4. De Raad komt tot de volgende beoordeling.
4.1
Artikel 4:6 van de Awb luidt als volgt:
“1. Indien na een geheel of gedeeltelijk afwijzende beschikking een nieuwe aanvraag wordt gedaan, is de aanvrager gehouden nieuw gebleken feiten of veranderde omstandigheden te vermelden.

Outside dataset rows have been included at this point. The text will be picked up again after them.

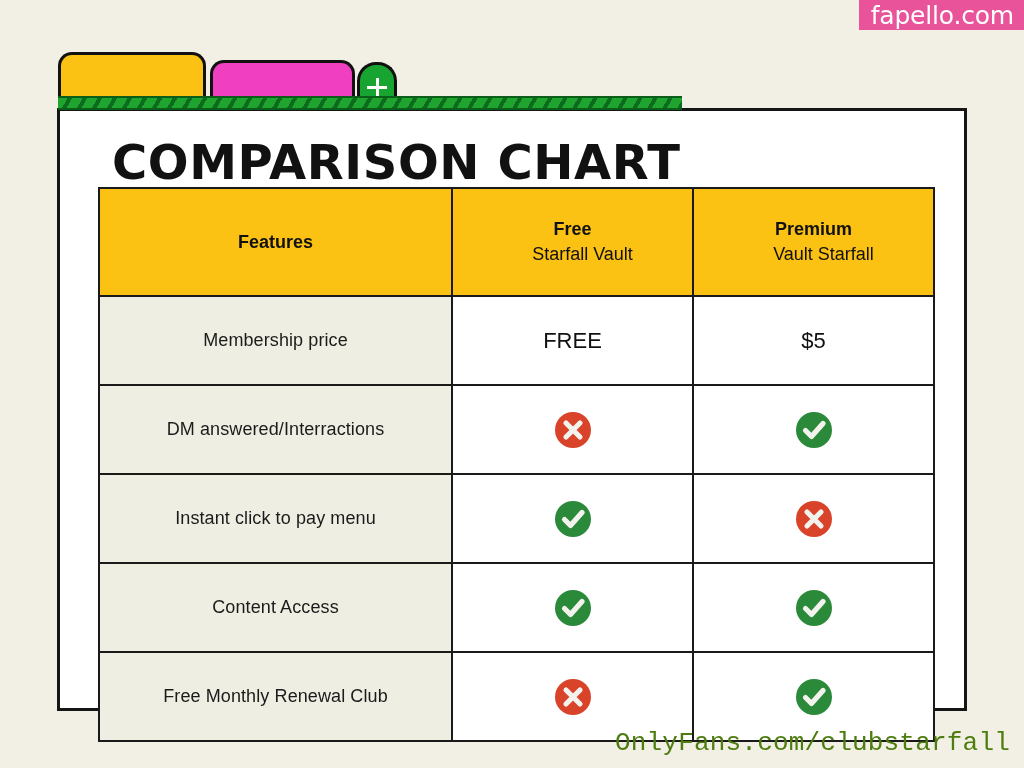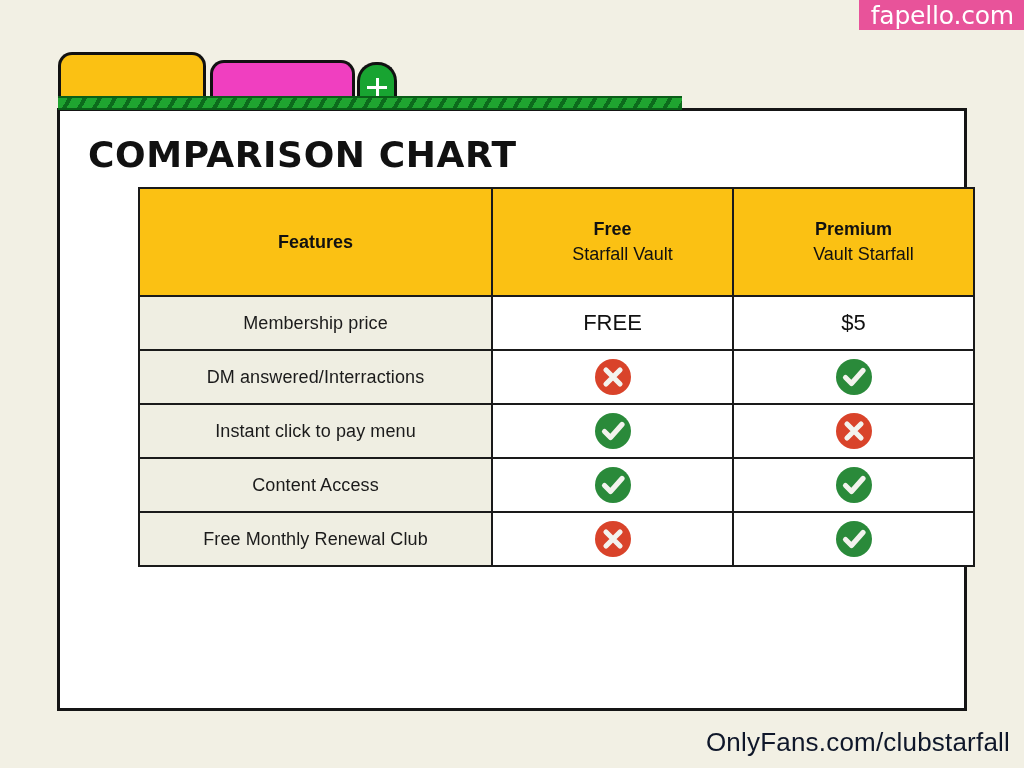"COMPARISON CHART" #page-title { font-size: 36px -> 48px; left: 28px -> 52px }
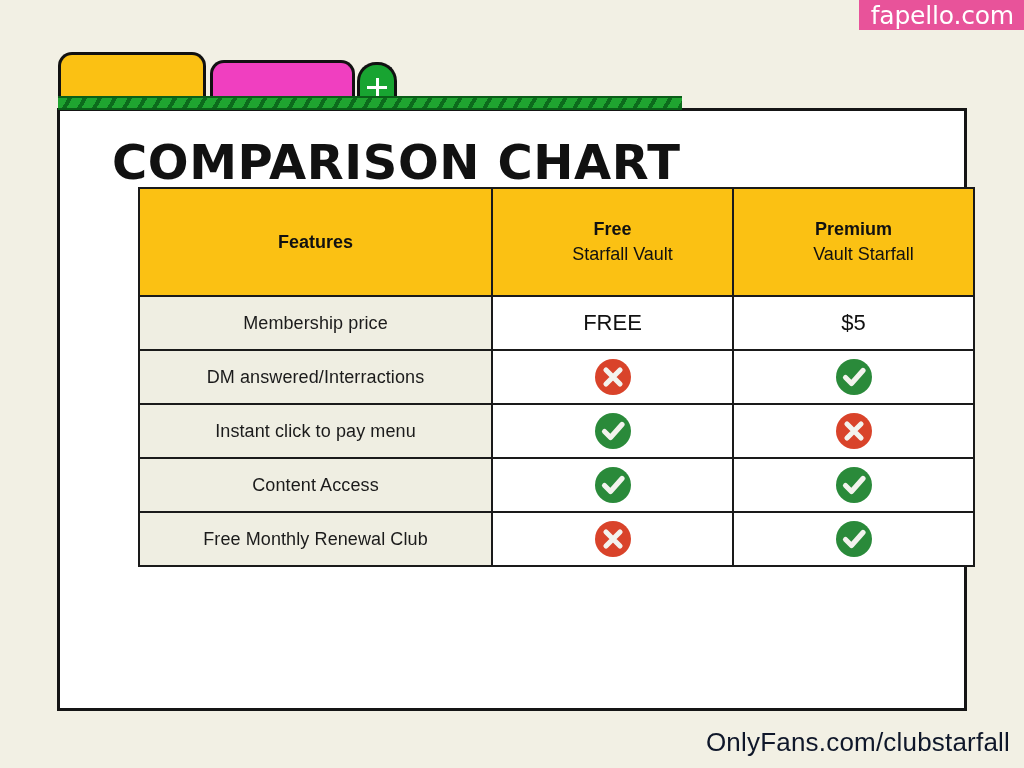"Features" #comparison-table { margin-left: 40px -> none }
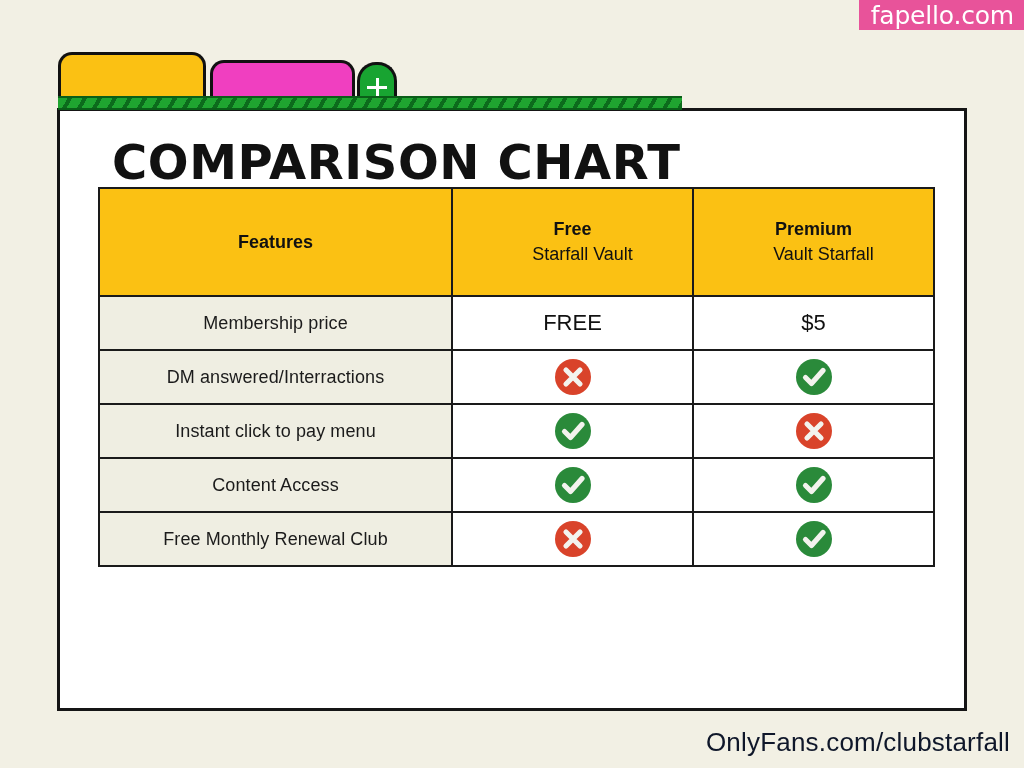"Membership price" tbody tr { height: 54px -> 89px }
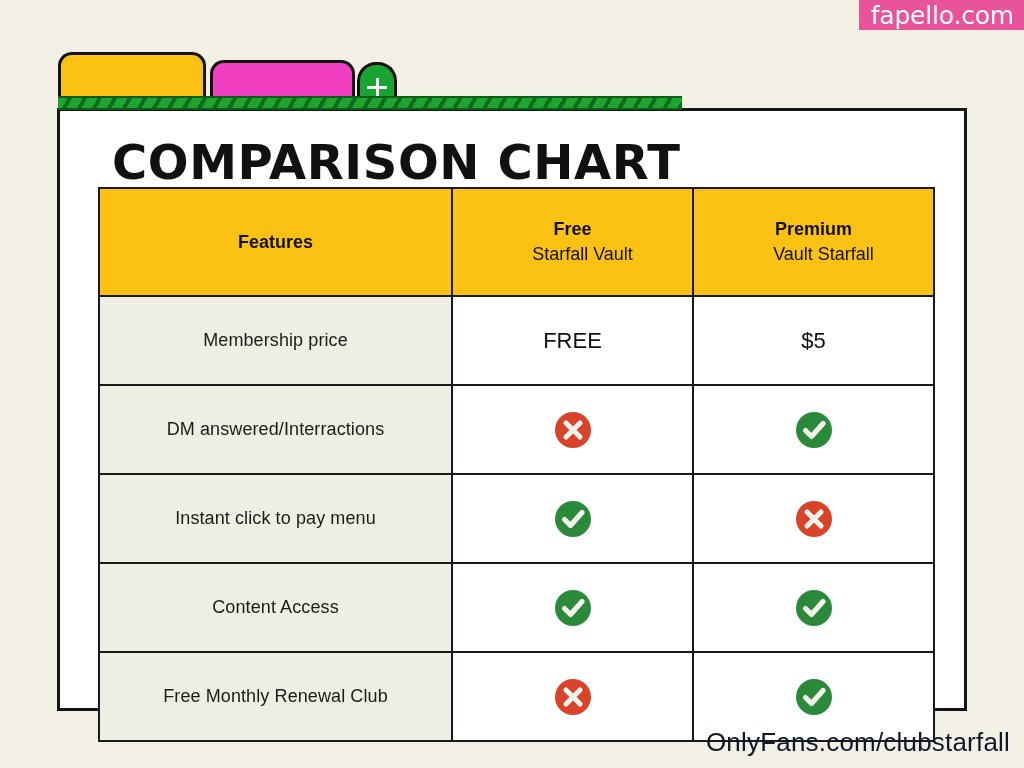"OnlyFans.com/clubstarfall" #onlyfans-watermark { color: #0f172a -> #4d7c0f; font-family: Liberation Sans, sans-serif -> Liberation Mono, monospace }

2. Wanneer geen nieuw gebleken feiten of veranderde omstandigheden worden vermeld, kan het bestuursorgaan zonder toepassing te geven aan artikel 4:5 de aanvraag afwijzen onder verwijzing naar zijn eerdere afwijzende beschikking.”
4.2.
Bij uitspraak van 20 december 2016 (ECLI:NL:CRVB:2016:4872) heeft de Raad de uitspraak van 23 november 2016 van de Afdeling bestuursrechtspraak van de Raad van State (ECLI:NL:RVS:2016:3131) onderschreven en de daarin onder 3.2 tot en met 3.7 gegeven overwegingen overgenomen. Dit houdt in dat – ook – de Raad zijn rechtspraak over de toetsing door de bestuursrechter van besluiten op een herhaalde aanvraag of een verzoek om terug te komen van een besluit heeft gewijzigd. In een geval als het voorliggende, waarin het bestuursorgaan toepassing heeft gegeven aan artikel 4:6, tweede lid, van de Awb, betekent dit dat de bestuursrechter aan de hand van de aangevoerde beroepsgronden toetst of het bestuursorgaan zich terecht, zorgvuldig voorbereid en deugdelijk gemotiveerd op het standpunt heeft gesteld dat er geen nieuw gebleken feiten of veranderde omstandigheden zijn.
4.3.
Met juistheid heeft de rechtbank het standpunt van het Uwv dat van nieuw gebleken feiten of veranderde omstandigheden niet is gebleken, onderschreven.
4.4.
Uit de uitspraak van de Raad van 20 december 2016 volgt dat een dergelijke vaststelling de afwijzing van een herhaalde aanvraag in beginsel kan dragen. De bestuursrechter kan aan de hand van wat de rechtszoekende heeft aangevoerd evenwel tot het oordeel komen dat het besluit op de herhaalde aanvraag evident onredelijk is. Wat appellant in het onderliggende geval heeft aangevoerd, leidt niet tot het oordeel dat het bestreden besluit evident onredelijk is.
4.5.
Uit 4.1 tot en met 4.4 volgt dat het hoger beroep van appellant niet slaagt en dat de aangevallen uitspraak voor bevestiging in aanmerking komt.
5. Voor een proceskostenveroordeling bestaat geen aanleiding.

BESLISSING

De Centrale Raad van Beroep bevestigt de aangevallen uitspraak.
Deze uitspraak is gedaan door J.P.M. Zeijen, in tegenwoordigheid van L.H.J. van Haarlem als griffier. De beslissing is uitgesproken in het openbaar op 23 juni 2017.